Leonardo di Piero Dati (1360 – 16 March 1425) was an Italian friar and humanist. He was Master General of the Dominican Order from 1414 to his death.

He was a Prior of Santa Maria Novella from 1401, and took part in the Council of Pisa of 1409. Dati was the head of the Dominicans belonging to the Roman obedience during the Great Schism. At the time of the Council of Constance, Dati became Master General of a reunited Dominican Order. Dati then focused on the internal reform of the order, authoring the tract Lamentationes de regularibus observantiis lapsis, in which he expressed strong dissatisfaction with the laxity and confusion of the order. His sermons at Pisa and Constance include references to literary texts, and he was well known as an author of commentaries on Aristotle. Leonardo also gave financial aid to his brother Gregorio, a Florentine merchant and diarist.

Both Leonardo and Gregorio Dati are attributed authorship of La Sfera ("The Sphere"), an astronomical-geographic poemetto in ottave, written in the second half of the 14th century, and a work much popular in its time. This work in verse gives information about the world, the marinaresche compass and other things, adding observations, notes about travel and designs. In some manuscripts of La Sfera there are designs representing ports, headlands, islands, linked by many lines.

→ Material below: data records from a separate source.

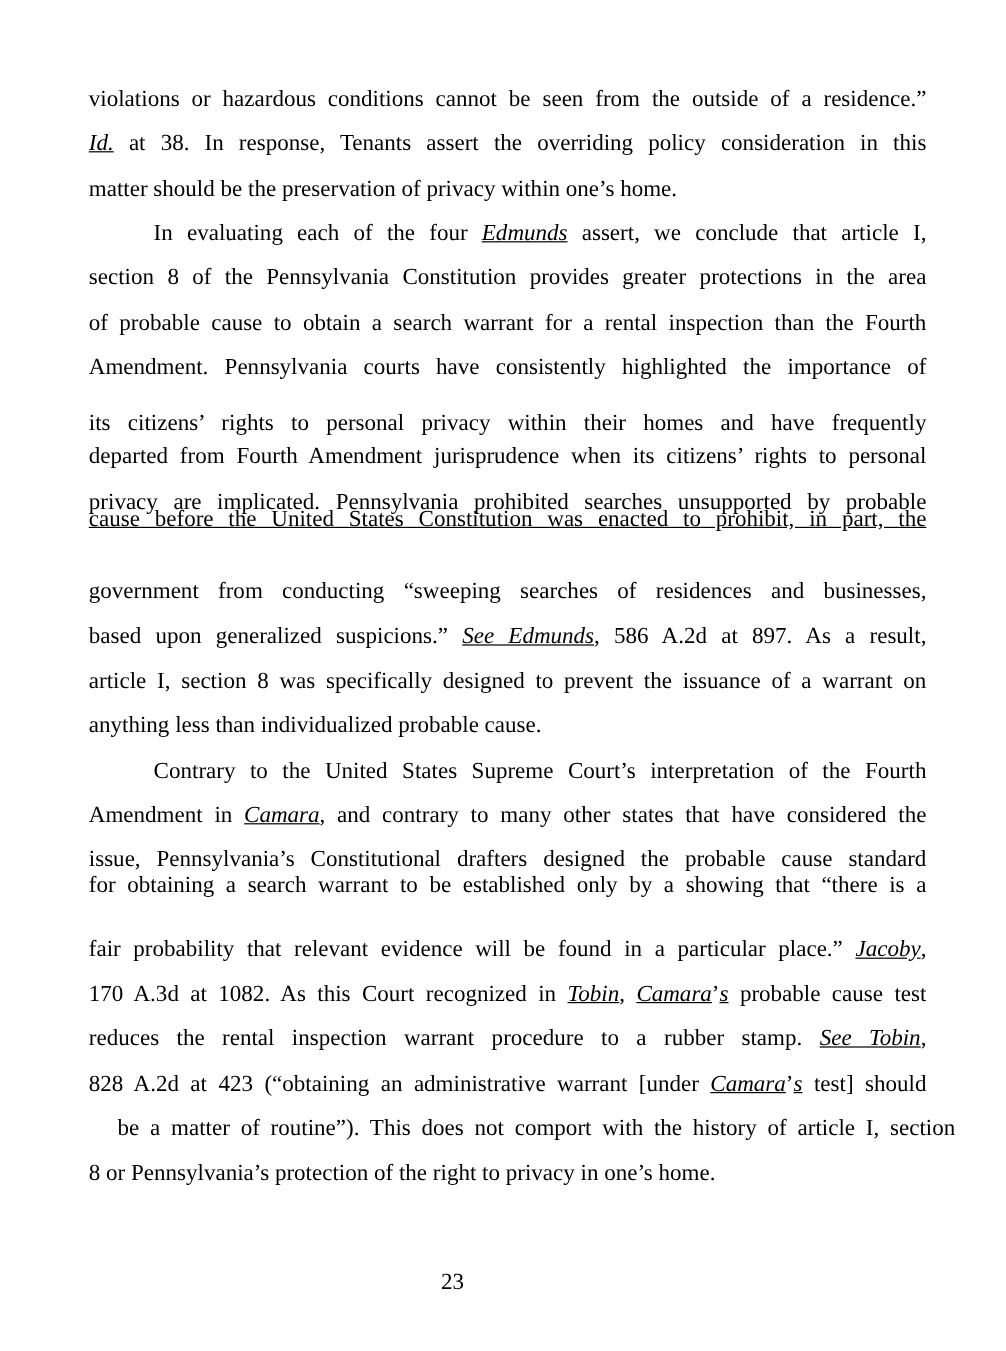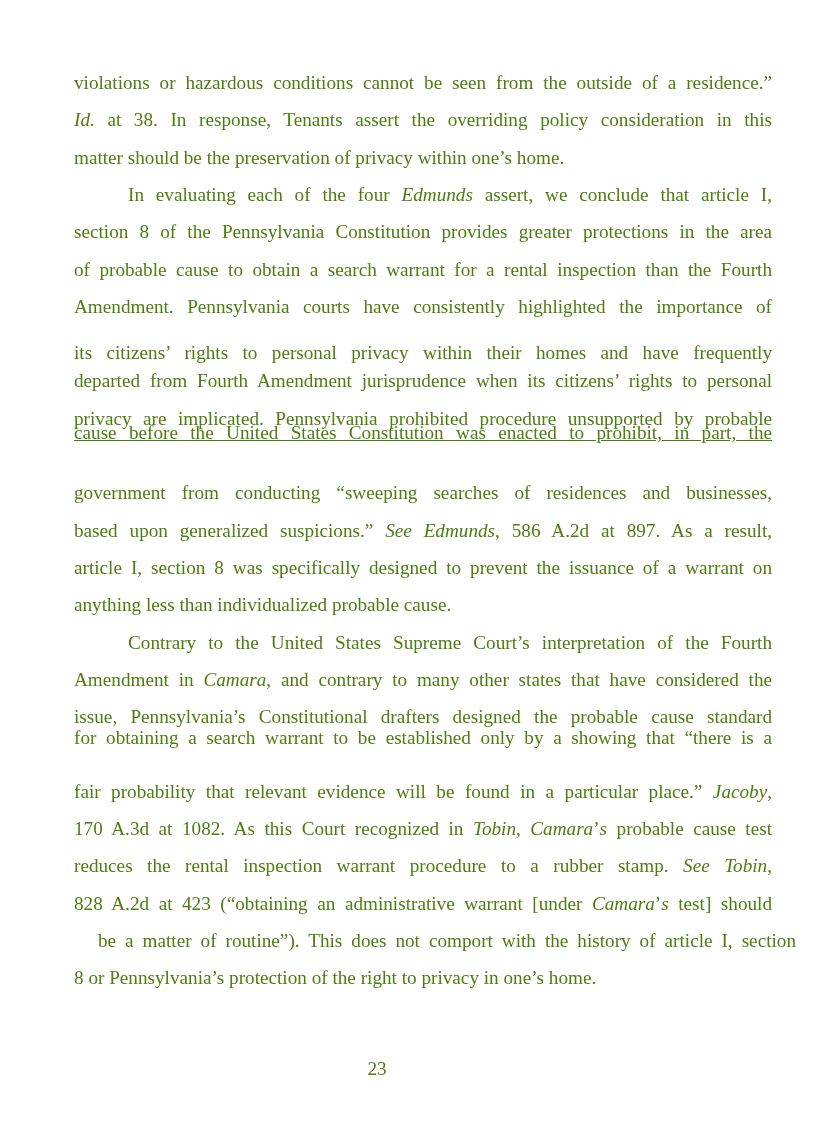--- a/index.html
+++ b/index.html
@@ -6,7 +6,7 @@
     body { width: 838px; height: 1126px; position: relative; overflow: hidden; }
     .page {
       position: absolute; left: 0; top: 0; width: 838px; height: 1126px;
-      background: #ffffff; color: #4d7c0f;
+      background: #ffffff; color: #000000;
       font-family: "Liberation Serif", "DejaVu Serif", serif;
       font-size: 19.2px;
     }

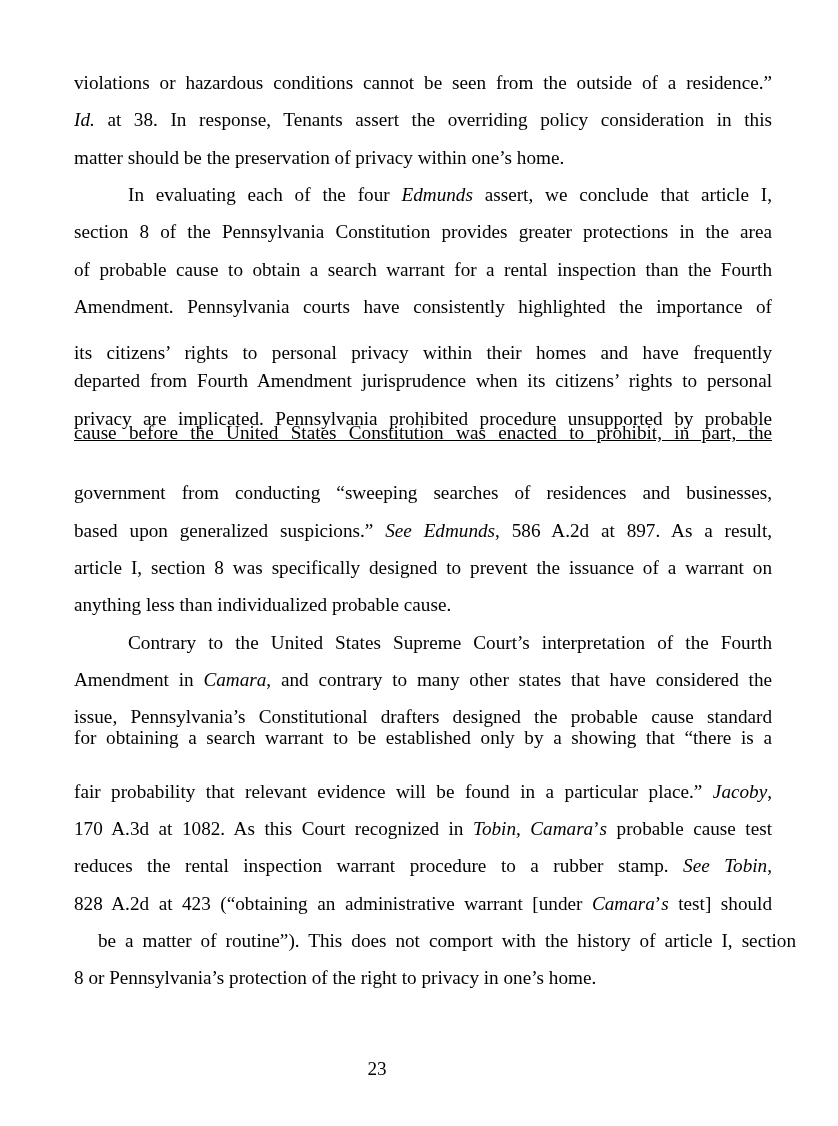--- a/index.html
+++ b/index.html
@@ -18,7 +18,7 @@
     }
     .line.last { text-align-last: left; }
     .line.indent { left: 128px; width: 644px; }
-    .line span.i { font-style: italic; }
+    .line span.i { font-style: italic; text-decoration: underline; }
     .page-number {
       position: absolute; left: 0; width: 754px; top: 1056px;
       text-align: center; font-size: 19.2px; line-height: 26px;

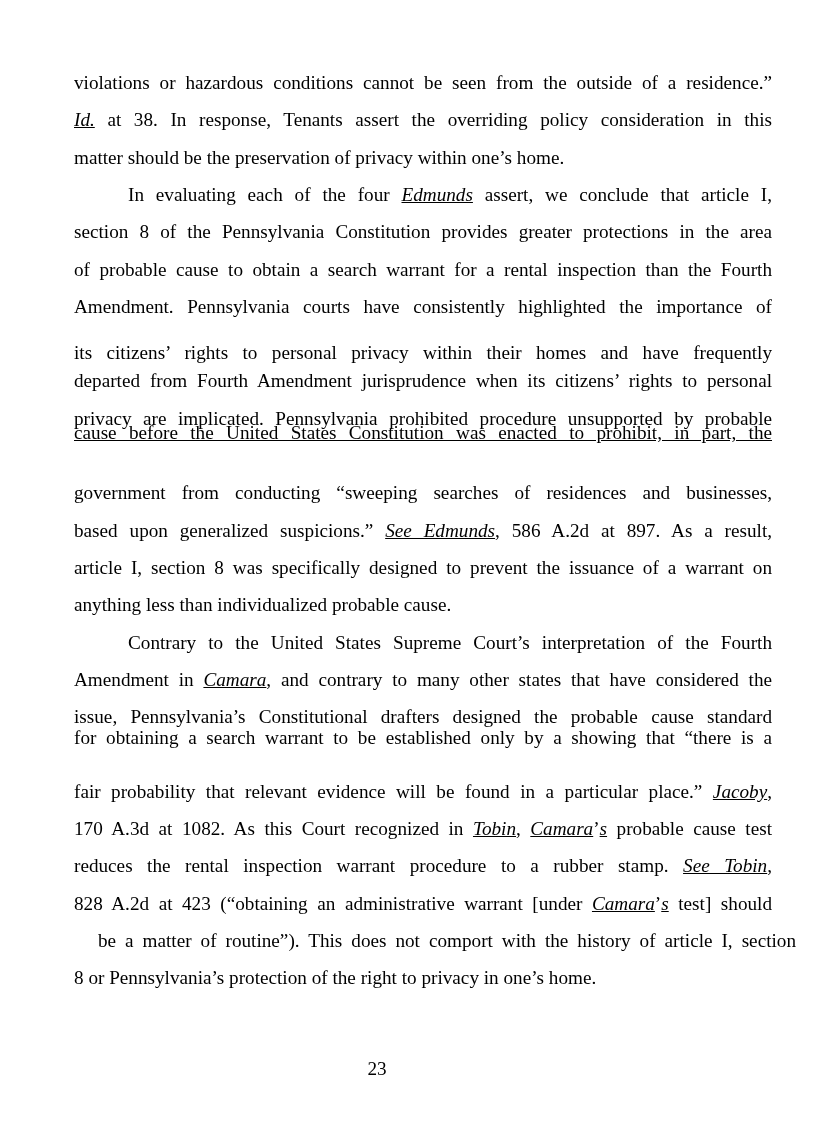--- a/index.html
+++ b/index.html
@@ -38,7 +38,7 @@
       <div class="line" style="top: 293.8px;"><span>Amendment.  Pennsylvania courts have consistently highlighted the importance of</span></div>
       <div class="line" style="top: 340px;"><span>its citizens’ rights to personal privacy within their homes and have frequently</span></div>
       <div class="line" style="top: 368.4px;"><span>departed from Fourth Amendment jurisprudence when its citizens’ rights to personal</span></div>
-      <div class="line" style="top: 405.7px;"><span>privacy are implicated.  Pennsylvania prohibited procedure unsupported by probable</span></div>
+      <div class="line" style="top: 405.7px;"><span>privacy are implicated.  Pennsylvania prohibited searches unsupported by probable</span></div>
       <div class="line" style="top: 420px; text-decoration: underline;"><span>cause before the United States Constitution was enacted to prohibit, in part, the</span></div>
       <div class="line" style="top: 480.3px;"><span>government from conducting “sweeping searches of residences and businesses,</span></div>
       <div class="line" style="top: 517.6px;"><span>based upon generalized suspicions.”  </span><span class="i">See Edmunds</span><span>, 586 A.2d at 897.  As a result,</span></div>

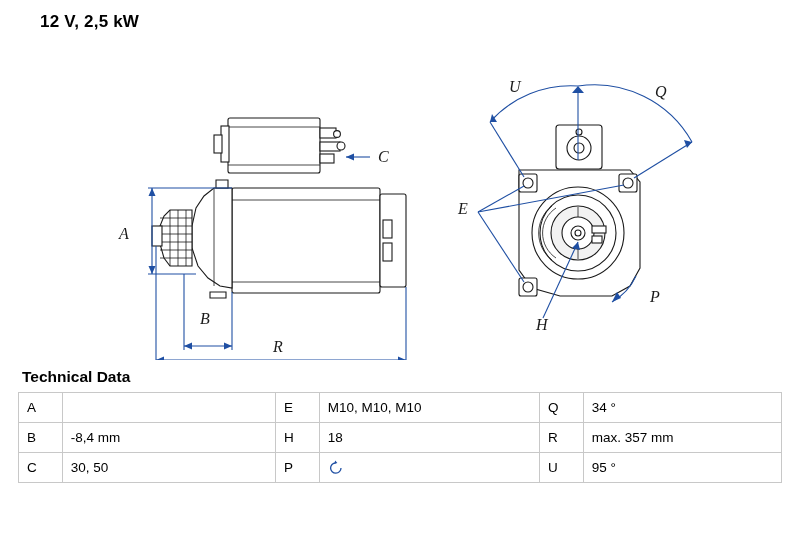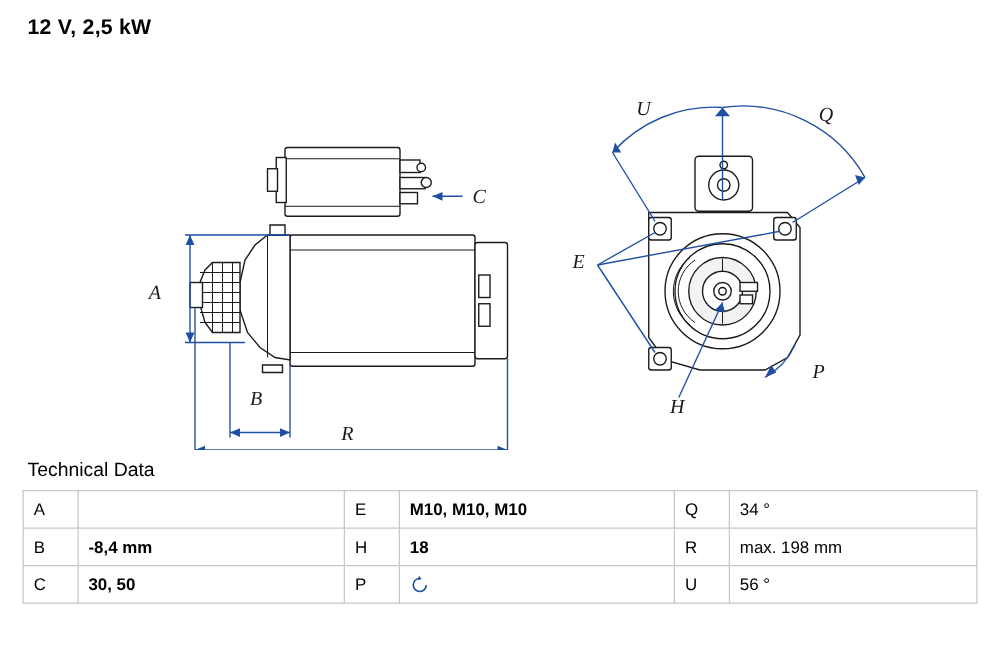--- a/index.html
+++ b/index.html
@@ -22,7 +22,7 @@
   }
   .title {
     position: absolute;
-    left: 22px;
+    left: 40px;
     top: 12px;
     font-size: 17px;
     font-weight: bold;

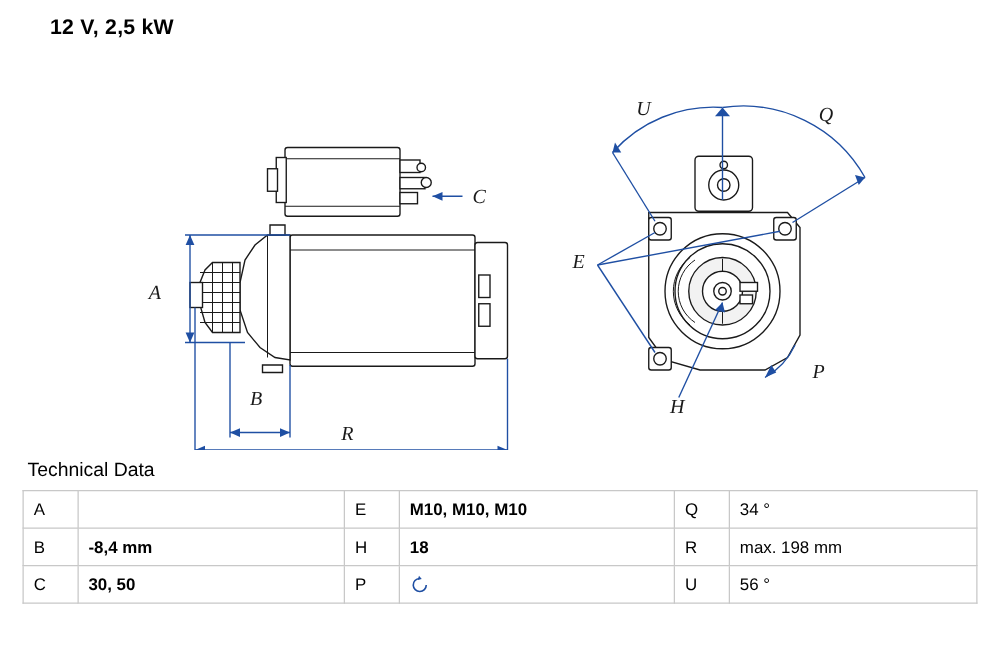--- a/index.html
+++ b/index.html
@@ -40,7 +40,7 @@
     left: 22px;
     top: 368px;
     font-size: 15.5px;
-    font-weight: normal;
+    font-weight: bold;
   }
   .table-wrap {
     position: absolute;

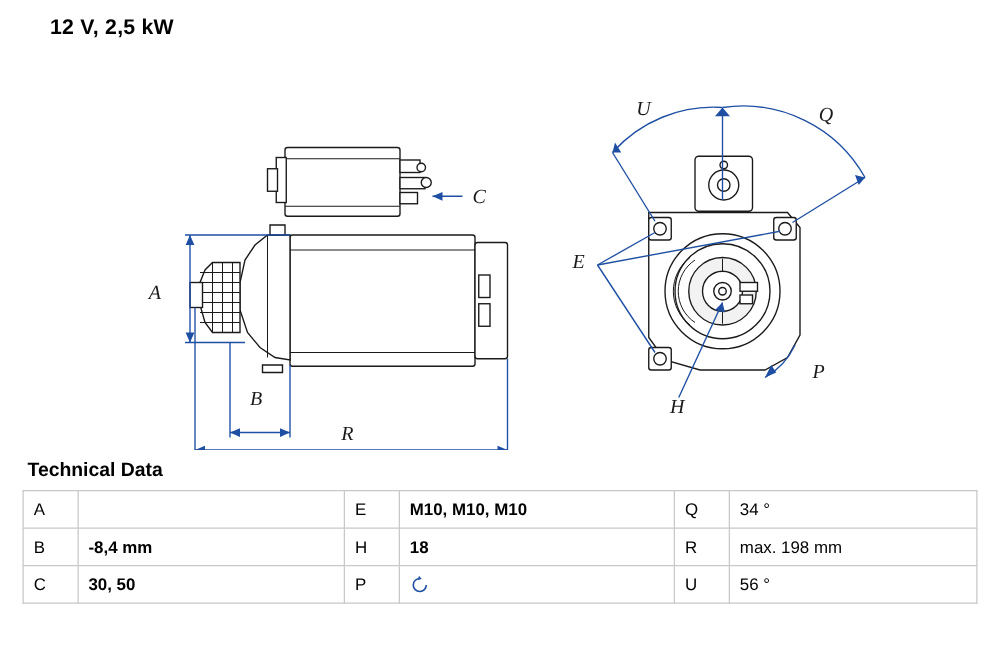--- a/index.html
+++ b/index.html
@@ -67,7 +67,6 @@
   }
   td.val {
     width: 224px;
-    font-weight: bold;
   }
   td.val-wide {
     width: 200px;

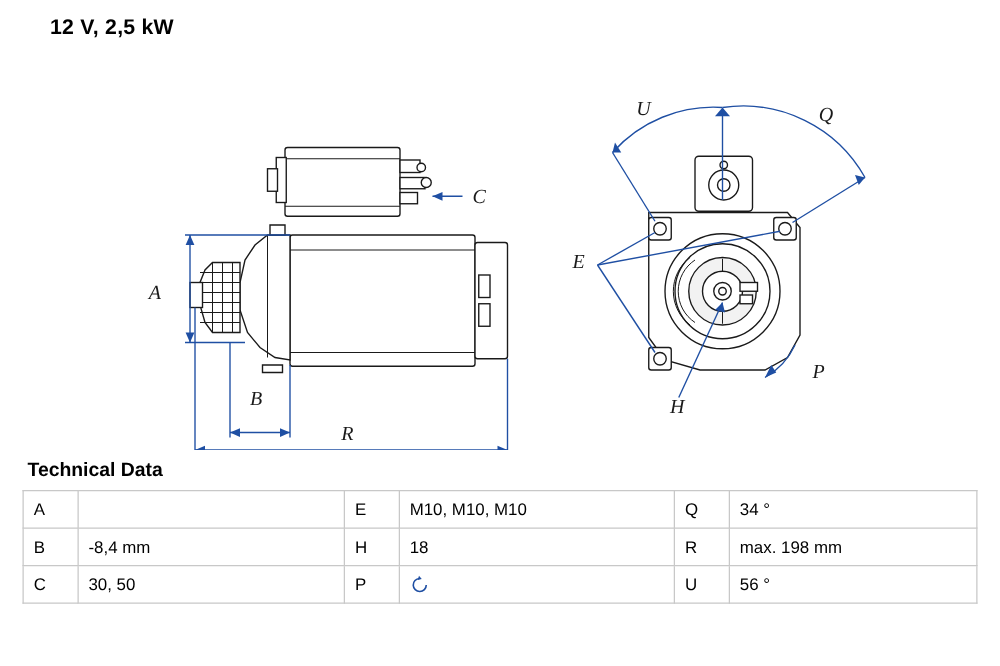--- a/index.html
+++ b/index.html
@@ -264,7 +264,7 @@
           <td class="key">H</td>
           <td class="val">18</td>
           <td class="key">R</td>
-          <td class="val-wide">max. 198 mm</td>
+          <td class="val-wide">max. 357 mm</td>
         </tr>
         <tr>
           <td class="key">C</td>

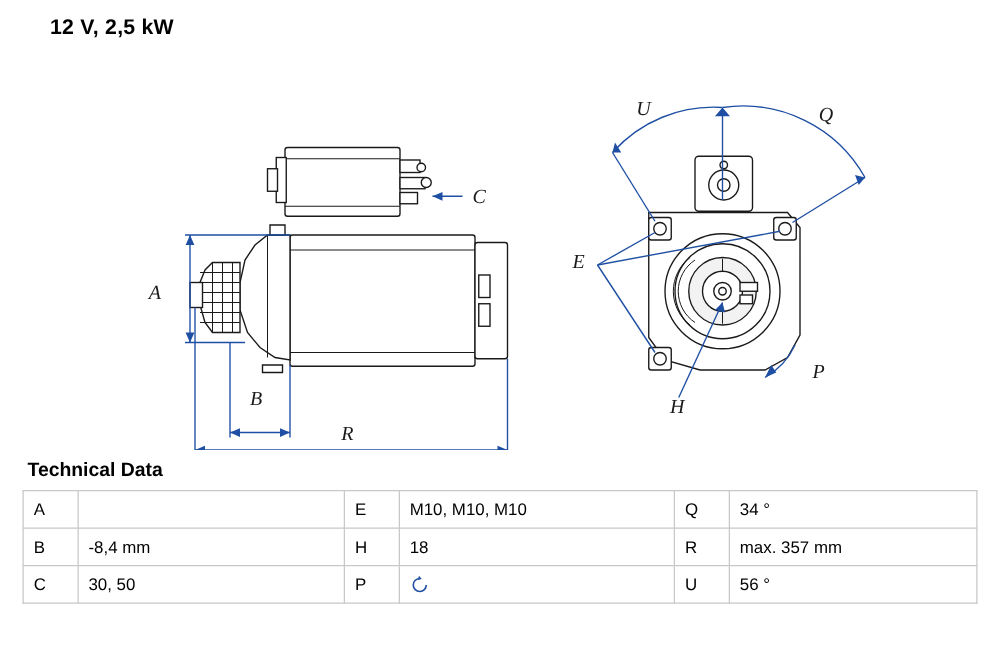--- a/index.html
+++ b/index.html
@@ -279,7 +279,7 @@
             </span>
           </td>
           <td class="key">U</td>
-          <td class="val-wide">56 °</td>
+          <td class="val-wide">95 °</td>
         </tr>
       </tbody>
     </table>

Dati's sermons on the feast of St. Francis (October 1416) and the feast of the Circumcision of Jesus (January 1417) advocated respect for papal power and reform within the context of the established order. The earlier sermon touched off an exchange of polemical memoranda between Dati and supporters of conciliar supremacy. Dati then addressed issues raised in this exchange in the later sermon. Dati's discussion of circumcision was traditional for his time, describing the Jewish rite as superseded by baptism.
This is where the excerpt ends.